What you are asked to do. The required lines are those that contain "Sans"; pull them out of the data and copy them.

*** Records to process ***

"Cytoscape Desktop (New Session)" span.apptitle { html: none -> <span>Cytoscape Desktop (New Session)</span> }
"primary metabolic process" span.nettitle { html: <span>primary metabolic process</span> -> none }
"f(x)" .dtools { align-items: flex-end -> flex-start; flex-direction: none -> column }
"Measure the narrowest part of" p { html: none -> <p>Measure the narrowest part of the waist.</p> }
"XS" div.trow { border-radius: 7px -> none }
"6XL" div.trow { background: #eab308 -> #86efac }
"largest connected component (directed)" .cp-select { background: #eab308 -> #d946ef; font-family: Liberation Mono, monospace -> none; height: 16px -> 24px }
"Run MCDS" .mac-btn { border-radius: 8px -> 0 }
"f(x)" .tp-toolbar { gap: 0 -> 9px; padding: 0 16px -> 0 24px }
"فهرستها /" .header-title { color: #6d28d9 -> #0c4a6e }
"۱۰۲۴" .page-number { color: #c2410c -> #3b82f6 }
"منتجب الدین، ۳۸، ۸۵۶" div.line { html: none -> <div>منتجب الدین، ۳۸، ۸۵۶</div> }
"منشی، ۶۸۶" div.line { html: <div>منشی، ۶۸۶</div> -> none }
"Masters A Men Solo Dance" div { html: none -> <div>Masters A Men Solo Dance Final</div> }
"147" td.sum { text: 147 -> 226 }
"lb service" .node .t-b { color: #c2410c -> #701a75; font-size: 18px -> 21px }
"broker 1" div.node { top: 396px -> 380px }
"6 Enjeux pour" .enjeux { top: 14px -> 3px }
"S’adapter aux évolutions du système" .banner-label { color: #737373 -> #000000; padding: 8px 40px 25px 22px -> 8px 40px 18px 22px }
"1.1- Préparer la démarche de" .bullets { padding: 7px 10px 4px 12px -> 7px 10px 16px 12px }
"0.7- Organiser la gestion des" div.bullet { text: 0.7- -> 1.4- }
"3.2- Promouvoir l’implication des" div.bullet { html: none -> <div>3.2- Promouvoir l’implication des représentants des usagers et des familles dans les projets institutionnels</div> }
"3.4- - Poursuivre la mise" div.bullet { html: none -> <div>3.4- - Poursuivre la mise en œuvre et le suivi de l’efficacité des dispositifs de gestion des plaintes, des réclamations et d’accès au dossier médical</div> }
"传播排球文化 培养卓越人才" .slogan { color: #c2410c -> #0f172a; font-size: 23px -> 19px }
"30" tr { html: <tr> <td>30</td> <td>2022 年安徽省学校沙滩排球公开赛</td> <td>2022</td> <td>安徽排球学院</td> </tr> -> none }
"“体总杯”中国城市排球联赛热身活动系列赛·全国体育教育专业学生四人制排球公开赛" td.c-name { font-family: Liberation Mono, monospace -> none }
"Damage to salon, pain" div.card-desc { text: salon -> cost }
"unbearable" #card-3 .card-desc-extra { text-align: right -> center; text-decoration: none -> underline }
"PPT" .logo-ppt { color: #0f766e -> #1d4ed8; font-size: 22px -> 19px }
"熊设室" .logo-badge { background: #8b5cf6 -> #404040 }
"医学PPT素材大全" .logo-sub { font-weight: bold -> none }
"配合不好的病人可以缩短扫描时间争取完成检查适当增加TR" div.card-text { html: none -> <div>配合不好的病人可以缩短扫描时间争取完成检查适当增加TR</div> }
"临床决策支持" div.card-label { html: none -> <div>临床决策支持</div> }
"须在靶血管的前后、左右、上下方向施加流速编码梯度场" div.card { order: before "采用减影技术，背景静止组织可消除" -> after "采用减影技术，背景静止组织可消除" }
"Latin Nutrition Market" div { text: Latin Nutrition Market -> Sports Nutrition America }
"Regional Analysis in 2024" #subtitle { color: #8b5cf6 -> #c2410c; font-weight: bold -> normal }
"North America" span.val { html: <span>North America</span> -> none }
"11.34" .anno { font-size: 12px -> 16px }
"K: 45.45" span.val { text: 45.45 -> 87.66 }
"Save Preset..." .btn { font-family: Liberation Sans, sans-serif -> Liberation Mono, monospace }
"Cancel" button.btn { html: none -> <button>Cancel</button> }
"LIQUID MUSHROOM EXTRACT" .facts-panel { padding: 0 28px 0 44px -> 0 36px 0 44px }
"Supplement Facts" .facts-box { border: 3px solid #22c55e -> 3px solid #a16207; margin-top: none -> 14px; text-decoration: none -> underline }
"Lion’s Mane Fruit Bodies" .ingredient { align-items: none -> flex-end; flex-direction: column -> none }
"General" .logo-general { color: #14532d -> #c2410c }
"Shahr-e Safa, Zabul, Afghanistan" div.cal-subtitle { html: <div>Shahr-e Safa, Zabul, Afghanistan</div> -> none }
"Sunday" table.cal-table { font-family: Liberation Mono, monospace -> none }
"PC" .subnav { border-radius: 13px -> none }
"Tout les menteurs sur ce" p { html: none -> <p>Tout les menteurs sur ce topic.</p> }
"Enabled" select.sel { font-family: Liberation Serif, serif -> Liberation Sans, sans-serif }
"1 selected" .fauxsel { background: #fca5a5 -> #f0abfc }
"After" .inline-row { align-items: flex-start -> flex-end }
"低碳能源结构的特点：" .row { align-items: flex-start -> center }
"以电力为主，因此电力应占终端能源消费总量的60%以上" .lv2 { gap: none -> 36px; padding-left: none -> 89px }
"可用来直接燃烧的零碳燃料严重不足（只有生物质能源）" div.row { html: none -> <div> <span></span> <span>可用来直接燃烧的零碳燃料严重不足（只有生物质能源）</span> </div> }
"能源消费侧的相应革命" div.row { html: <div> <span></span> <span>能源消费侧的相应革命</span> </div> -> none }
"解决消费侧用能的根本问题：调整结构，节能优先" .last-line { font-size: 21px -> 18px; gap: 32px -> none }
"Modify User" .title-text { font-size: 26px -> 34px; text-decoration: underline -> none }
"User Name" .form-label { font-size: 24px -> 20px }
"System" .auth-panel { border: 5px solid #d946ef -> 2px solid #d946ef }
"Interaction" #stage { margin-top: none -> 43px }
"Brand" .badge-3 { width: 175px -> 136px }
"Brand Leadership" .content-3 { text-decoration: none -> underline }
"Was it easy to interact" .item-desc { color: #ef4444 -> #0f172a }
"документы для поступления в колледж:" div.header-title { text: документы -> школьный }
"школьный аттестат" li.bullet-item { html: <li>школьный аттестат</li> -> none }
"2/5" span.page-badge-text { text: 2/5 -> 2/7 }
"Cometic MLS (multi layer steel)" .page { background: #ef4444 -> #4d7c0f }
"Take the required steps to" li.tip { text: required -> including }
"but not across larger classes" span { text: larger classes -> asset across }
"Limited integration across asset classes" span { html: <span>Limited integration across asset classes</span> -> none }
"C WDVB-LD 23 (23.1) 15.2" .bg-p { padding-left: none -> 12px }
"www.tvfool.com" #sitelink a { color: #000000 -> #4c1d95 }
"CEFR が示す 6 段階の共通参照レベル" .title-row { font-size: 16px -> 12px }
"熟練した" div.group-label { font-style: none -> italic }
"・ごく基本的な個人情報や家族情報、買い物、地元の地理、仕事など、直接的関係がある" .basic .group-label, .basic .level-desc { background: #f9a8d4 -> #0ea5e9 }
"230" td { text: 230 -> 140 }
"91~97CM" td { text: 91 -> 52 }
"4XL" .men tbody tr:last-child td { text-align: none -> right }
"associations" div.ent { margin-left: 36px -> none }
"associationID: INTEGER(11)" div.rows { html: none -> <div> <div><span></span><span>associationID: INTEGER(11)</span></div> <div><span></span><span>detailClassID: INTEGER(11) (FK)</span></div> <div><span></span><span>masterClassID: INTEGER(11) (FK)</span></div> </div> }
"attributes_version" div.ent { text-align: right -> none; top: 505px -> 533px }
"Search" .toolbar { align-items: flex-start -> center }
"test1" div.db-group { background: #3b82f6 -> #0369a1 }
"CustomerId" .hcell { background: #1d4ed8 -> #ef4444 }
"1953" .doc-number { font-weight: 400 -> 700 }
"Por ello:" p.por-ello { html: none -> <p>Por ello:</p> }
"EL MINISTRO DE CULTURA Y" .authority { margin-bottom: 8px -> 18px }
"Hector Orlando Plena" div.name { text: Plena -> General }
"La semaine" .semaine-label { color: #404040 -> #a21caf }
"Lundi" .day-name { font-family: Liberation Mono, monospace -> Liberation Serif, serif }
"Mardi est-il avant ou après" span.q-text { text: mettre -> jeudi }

*** End of Records to process ***

Answer box.
"Save Preset..." .btn { font-family: Liberation Sans, sans-serif -> Liberation Mono, monospace }
"Enabled" select.sel { font-family: Liberation Serif, serif -> Liberation Sans, sans-serif }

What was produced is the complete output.